Manajemen FIFGROUP juga menekankan kembali peran dan tanggung jawab para pemimpin (leader). “Kami memberikan pembekalan kepada setiap leader, baik di kantor pusat maupun cabang atas perannya sebagai agent of change dan human capital leader,” kata Arlien. Di samping itu, untuk menciptakan organisasi yang tangkas dan adaptif, FIFGROUP menggunakan strategi Business Process Reengineering (BPR) sebagai dasar untuk pengembangan proses organisasi.

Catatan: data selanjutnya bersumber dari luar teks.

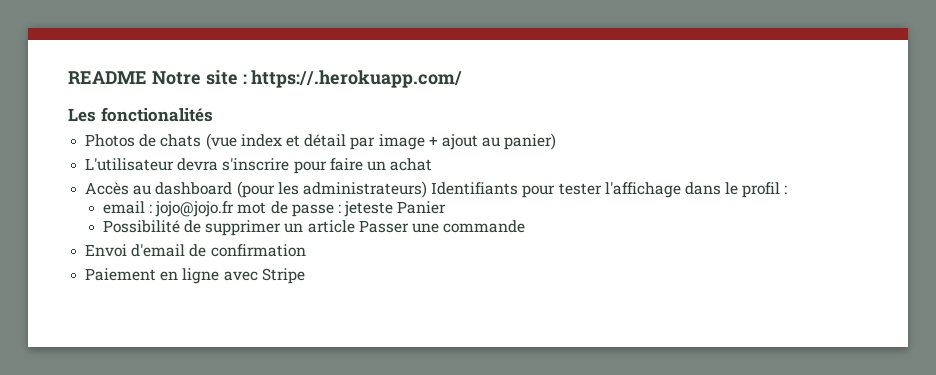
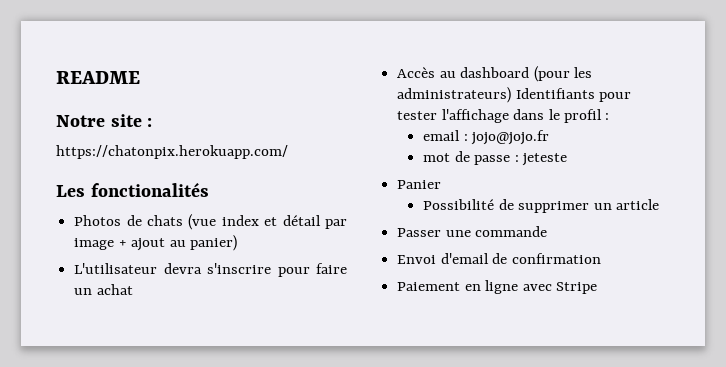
(147, 77) none -> (140, 77) //
[251,70,463,88] https://.herokuapp.com/ -> [56,145,288,159] // https://chatonpix.herokuapp.com/
(235, 209) none -> (550, 137) //
(394, 209) none -> (568, 159) //
(355, 226) none -> (660, 204) //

Kedua, dalam hal pengembangan (reskilling dan upskilling) karyawan. FIFGROUP menjalankan program pengembangan yang cukup komprehensif untuk memaksimalkan potensi karyawan. Tahapnya dimulai dari memetakan struktur pekerjaan berdasarkan peta kompetensi, lalu merancang alat penilaian dan program pengembangan, dilanjutkan dengan membuat mekanisme agar karyawan dapat menilai diri sendiri dan mengumpulkan umpan balik dari atasan mengenai kompetensi mereka dan area pengembangan yang dibutuhkan.